Study material:
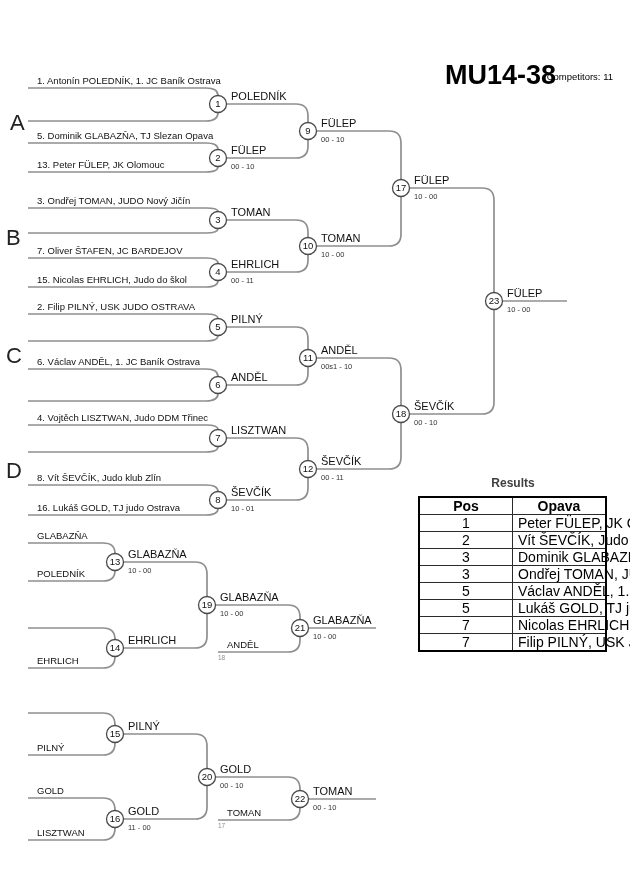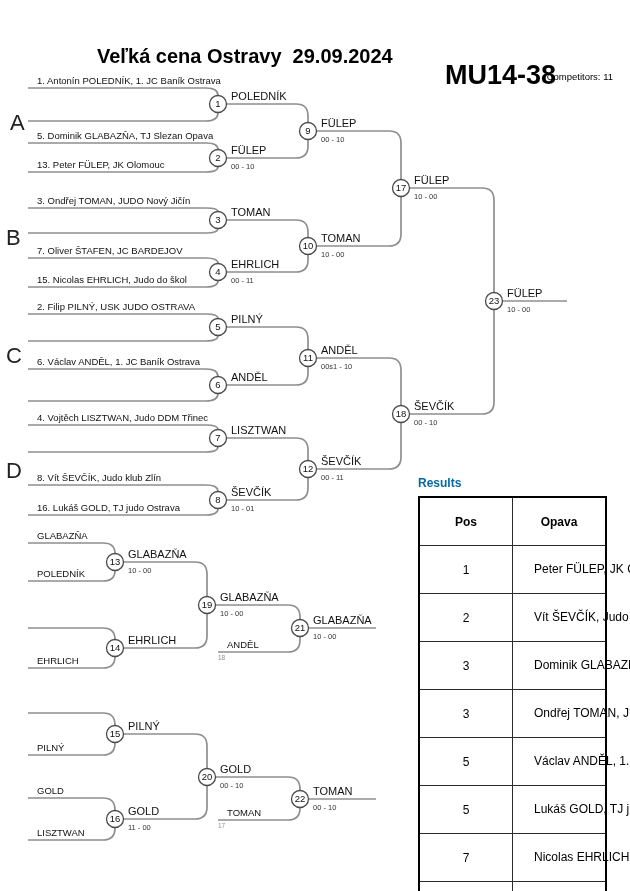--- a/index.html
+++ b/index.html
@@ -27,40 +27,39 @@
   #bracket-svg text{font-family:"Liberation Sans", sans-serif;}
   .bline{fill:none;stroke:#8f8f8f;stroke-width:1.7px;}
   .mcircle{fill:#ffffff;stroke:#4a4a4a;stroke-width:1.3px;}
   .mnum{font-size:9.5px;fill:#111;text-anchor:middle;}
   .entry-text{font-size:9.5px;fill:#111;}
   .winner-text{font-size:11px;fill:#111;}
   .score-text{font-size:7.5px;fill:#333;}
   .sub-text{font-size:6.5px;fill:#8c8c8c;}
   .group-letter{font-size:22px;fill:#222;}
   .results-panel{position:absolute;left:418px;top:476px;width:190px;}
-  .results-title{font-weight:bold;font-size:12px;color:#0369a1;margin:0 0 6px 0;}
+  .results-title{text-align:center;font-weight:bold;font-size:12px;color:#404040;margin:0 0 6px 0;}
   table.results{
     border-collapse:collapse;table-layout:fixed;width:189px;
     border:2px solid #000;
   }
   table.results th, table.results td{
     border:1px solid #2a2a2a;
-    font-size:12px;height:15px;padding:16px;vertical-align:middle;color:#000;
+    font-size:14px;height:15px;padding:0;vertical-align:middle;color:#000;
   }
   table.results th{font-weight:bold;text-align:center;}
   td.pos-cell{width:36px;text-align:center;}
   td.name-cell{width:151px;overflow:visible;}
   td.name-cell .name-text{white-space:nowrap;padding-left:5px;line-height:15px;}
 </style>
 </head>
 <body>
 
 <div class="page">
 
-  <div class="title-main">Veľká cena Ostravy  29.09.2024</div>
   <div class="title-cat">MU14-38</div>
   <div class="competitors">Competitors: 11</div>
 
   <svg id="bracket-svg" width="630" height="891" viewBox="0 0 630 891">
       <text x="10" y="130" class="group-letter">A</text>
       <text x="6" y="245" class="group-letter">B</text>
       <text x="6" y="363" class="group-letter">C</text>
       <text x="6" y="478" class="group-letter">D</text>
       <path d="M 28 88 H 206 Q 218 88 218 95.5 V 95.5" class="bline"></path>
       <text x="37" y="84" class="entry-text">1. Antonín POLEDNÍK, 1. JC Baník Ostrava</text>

Problem statement:
Copy out, from the records above, every line that holds the string "center".

Solution to this exercise:
+  .results-title{text-align:center;font-weight:bold;font-size:12px;color:#404040;margin:0 0 6px 0;}
   table.results th{font-weight:bold;text-align:center;}
   td.pos-cell{width:36px;text-align:center;}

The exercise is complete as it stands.